In addition to overloading edge routers, directing media traffic through edge routers has other drawbacks.

• • 1. Edge routers perform deep packet inspection and sophisticated hierarchical scheduling and policing, resulting in higher cost-per-bit than other devices, such as aggregation devices. Furthermore, media traffic requires only minimal processing, does not need to be shaped, and cannot be extensively delayed or lost. As such, passing media traffic through an edge router is wasteful of an expensive resource, and unnecessary.
  • 2. Conventionally, media services are located on the upstream side of edge routers, despite the fact that placing media servers, or caches of media servers, closer to customers who consume the media would improve their user experience; nevertheless, the rationale is to enable the edge router to be aware of all downstream traffic flowing to customers, so that the edge router can avoid congestion in the provider network.

Flow control mechanisms, referred to variously as back-pressure and congestion indication, are standardized, and have been implemented over the years in various packet/cell communication technologies. Flow control mechanisms perform reasonably well in avoiding congestion for small-scale networks having few flows. However, flow control has several drawbacks.

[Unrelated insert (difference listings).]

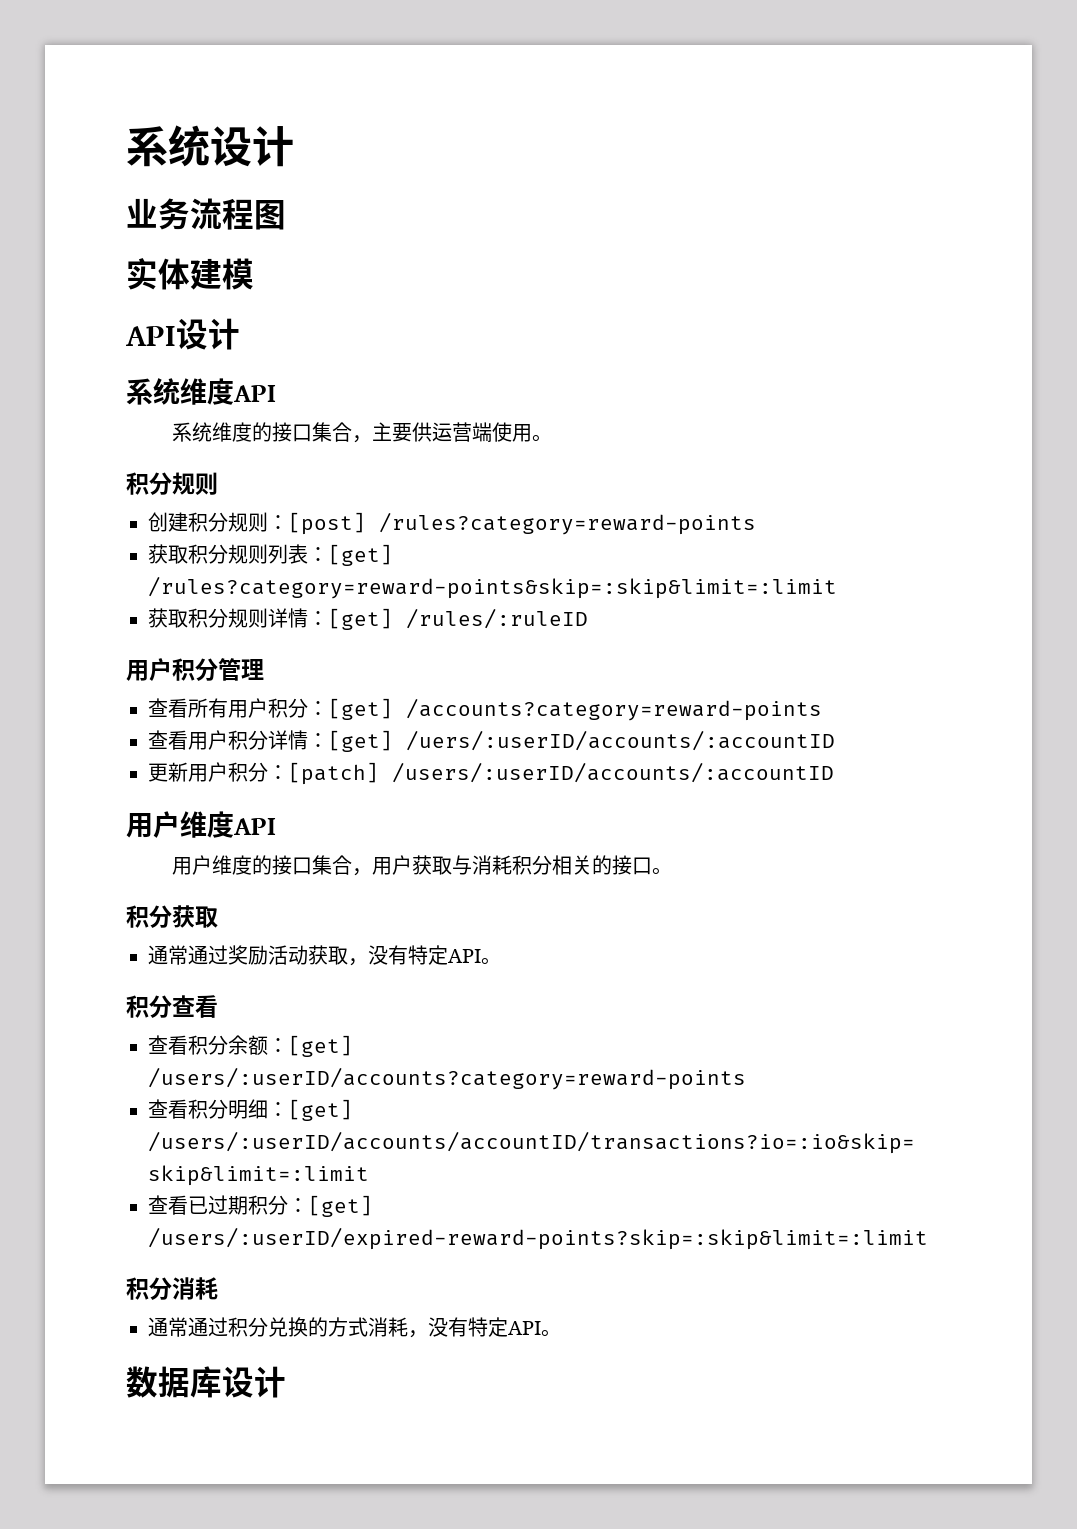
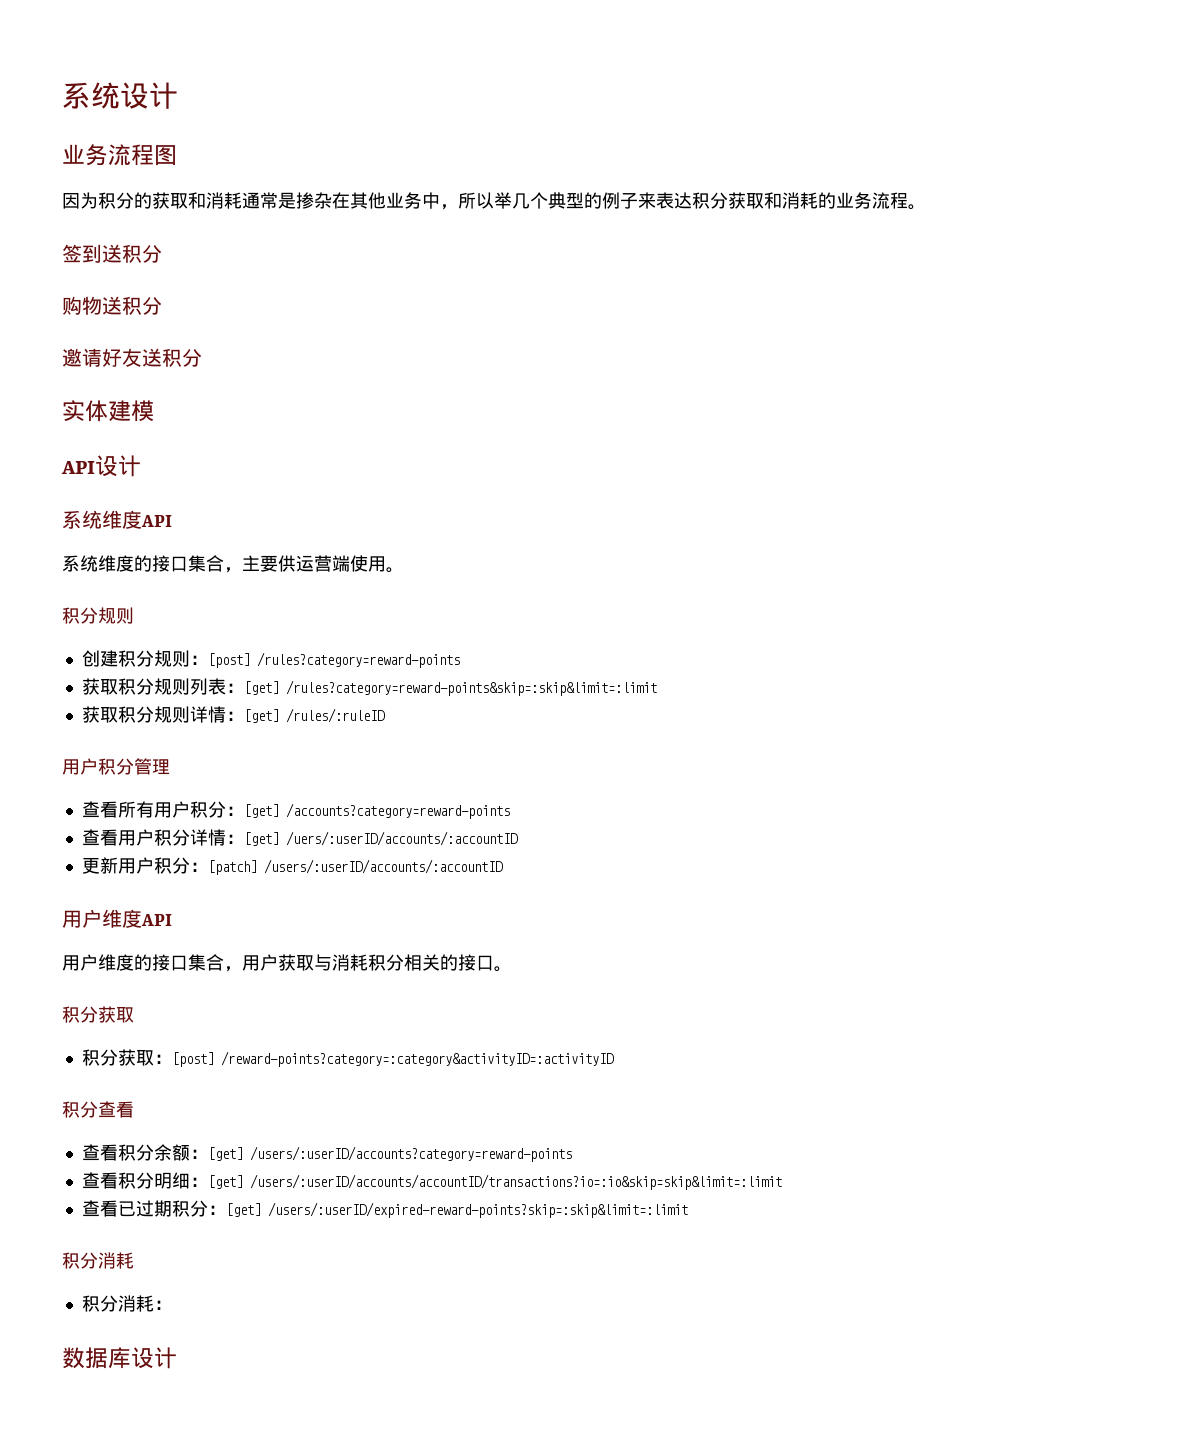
+ 因为积分的获取和消耗通常是掺杂在其他业务中，所以举几个典型的例子来表达积分获取和消耗的业务流程。
+ 签到送积分
+ 购物送积分
+ 邀请好友送积分
- 通常通过奖励活动获取，没有特定API。
+ 积分获取：[post] /reward-points?category=:category&activityID=:activityID
- 通常通过积分兑换的方式消耗，没有特定API。
+ 积分消耗：

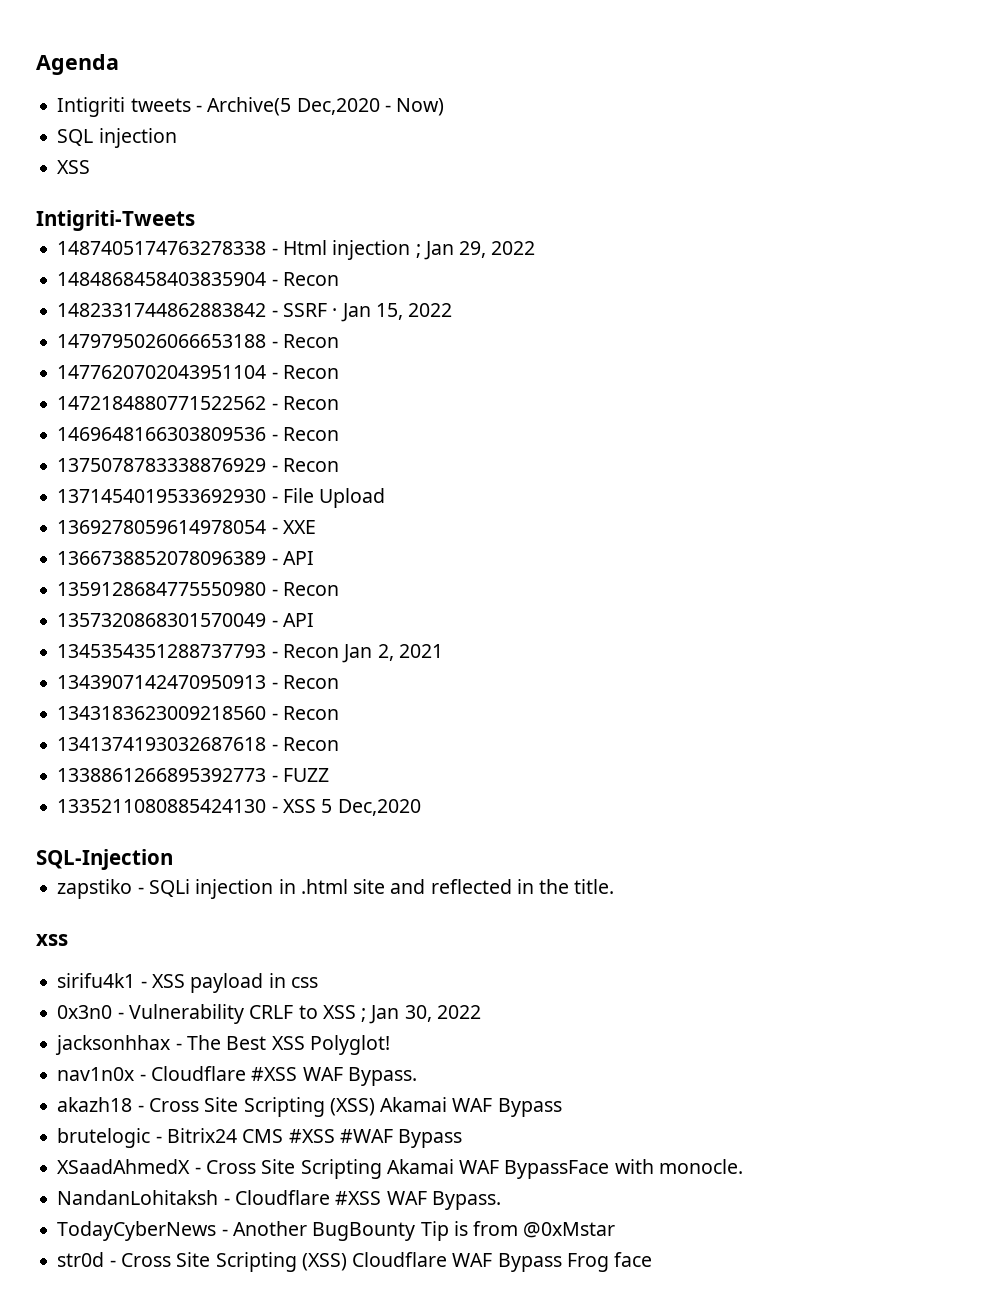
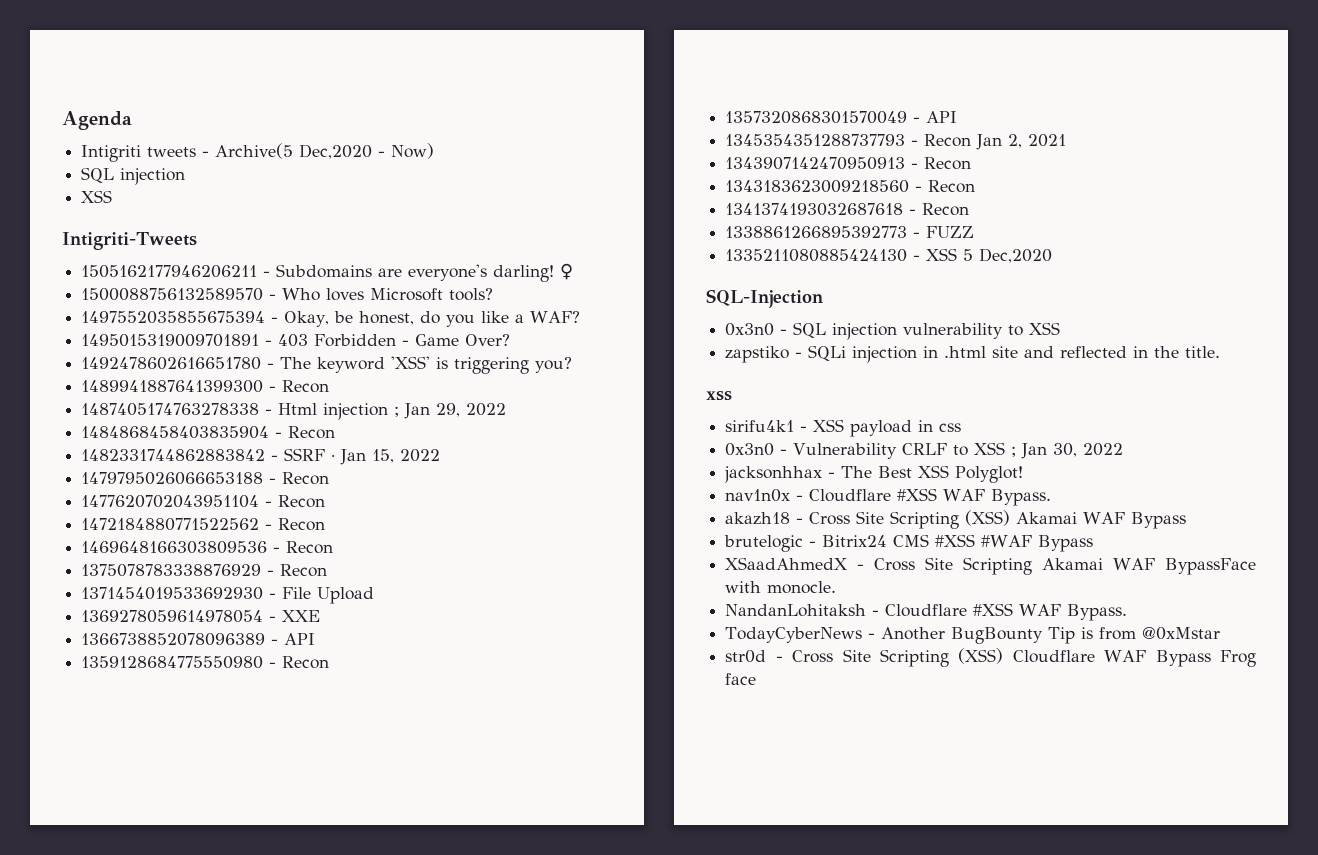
+ 1505162177946206211 - Subdomains are everyone's darling! ♀
+ 1500088756132589570 - Who loves Microsoft tools?
+ 1497552035855675394 - Okay, be honest, do you like a WAF?
+ 1495015319009701891 - 403 Forbidden - Game Over?
+ 1492478602616651780 - The keyword 'XSS' is triggering you?
+ 1489941887641399300 - Recon
+ 0x3n0 - SQL injection vulnerability to XSS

• • 1. Flow control provides per flow indications, whereas the congested entity is a network component, most often a link.
  • 2. Flow control is qualitative, reporting flow congestion. As such, tuning traffic management to avoid congestion is a trial-and-error process with prolonged convergence and inefficient network resource utilization.
  • 3. Flow control is not scalable. No device can process flow control for tens of thousands of flows.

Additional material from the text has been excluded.